THE RECORDS below:

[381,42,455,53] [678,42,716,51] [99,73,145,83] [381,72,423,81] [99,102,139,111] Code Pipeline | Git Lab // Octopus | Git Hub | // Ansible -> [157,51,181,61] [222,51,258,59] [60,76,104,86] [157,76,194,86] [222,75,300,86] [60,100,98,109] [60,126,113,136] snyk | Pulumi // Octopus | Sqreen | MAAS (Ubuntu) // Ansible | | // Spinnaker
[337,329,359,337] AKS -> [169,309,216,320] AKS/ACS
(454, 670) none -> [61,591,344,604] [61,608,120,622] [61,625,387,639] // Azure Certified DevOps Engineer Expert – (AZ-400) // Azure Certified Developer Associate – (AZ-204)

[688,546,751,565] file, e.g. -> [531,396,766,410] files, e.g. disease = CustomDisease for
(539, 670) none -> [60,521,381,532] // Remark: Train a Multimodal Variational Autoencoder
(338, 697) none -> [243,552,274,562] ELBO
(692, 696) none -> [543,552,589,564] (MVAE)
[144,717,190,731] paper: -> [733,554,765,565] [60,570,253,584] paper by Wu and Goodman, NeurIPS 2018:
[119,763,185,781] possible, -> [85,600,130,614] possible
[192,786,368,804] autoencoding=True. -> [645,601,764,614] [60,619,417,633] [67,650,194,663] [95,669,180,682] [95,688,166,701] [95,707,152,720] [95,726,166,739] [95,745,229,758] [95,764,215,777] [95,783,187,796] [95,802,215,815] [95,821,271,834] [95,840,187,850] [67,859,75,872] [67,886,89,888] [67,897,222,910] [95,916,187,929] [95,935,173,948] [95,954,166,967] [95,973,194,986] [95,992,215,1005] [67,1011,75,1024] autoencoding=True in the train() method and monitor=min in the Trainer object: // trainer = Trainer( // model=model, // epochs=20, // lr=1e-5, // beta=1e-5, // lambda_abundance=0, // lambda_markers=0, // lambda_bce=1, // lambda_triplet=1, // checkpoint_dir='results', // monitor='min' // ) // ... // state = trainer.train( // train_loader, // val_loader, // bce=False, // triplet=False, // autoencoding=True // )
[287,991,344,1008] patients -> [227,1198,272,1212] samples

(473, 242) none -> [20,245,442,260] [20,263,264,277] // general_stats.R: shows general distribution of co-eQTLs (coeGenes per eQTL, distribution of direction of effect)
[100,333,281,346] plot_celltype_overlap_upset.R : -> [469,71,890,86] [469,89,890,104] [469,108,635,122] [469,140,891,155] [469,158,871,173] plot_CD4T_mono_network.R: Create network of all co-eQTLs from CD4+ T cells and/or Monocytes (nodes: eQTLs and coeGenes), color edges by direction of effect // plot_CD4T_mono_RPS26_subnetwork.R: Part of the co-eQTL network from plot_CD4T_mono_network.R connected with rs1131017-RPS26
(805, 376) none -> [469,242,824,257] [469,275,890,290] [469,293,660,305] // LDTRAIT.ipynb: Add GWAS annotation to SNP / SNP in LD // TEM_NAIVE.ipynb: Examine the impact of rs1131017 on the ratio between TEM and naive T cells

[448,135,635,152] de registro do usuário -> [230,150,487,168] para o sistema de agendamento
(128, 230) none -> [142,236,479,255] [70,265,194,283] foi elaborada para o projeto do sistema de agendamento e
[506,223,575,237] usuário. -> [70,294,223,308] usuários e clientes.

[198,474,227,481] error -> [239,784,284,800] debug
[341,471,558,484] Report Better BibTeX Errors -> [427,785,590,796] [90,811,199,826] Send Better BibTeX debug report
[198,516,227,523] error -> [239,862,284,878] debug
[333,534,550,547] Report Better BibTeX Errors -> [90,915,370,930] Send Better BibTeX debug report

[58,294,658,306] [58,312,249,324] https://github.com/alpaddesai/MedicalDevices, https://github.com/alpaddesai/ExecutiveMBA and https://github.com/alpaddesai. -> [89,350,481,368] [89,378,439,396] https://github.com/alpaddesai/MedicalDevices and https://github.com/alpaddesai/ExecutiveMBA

End of THE RECORDS.

Copy out each line of the entries where the word "BibTeX" is found.

> _EXERCISE ANSWER_
[341,471,558,484] Report Better BibTeX Errors -> [427,785,590,796] [90,811,199,826] Send Better BibTeX debug report
[333,534,550,547] Report Better BibTeX Errors -> [90,915,370,930] Send Better BibTeX debug report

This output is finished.